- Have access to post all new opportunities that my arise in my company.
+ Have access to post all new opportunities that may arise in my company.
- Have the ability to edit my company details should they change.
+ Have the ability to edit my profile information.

■ ■ ■

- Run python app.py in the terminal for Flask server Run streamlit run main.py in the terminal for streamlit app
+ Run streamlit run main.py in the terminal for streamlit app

■ ■ ■

» **What needs to be done**:
Reproduce exactly, and only, the part of the listing above that begins at the line with "- Have access" and goes on through the line with "my profile information.".

» **Exercise result**:
- Have access to post all new opportunities that my arise in my company.
+ Have access to post all new opportunities that may arise in my company.
- Have the ability to edit my company details should they change.
+ Have the ability to edit my profile information.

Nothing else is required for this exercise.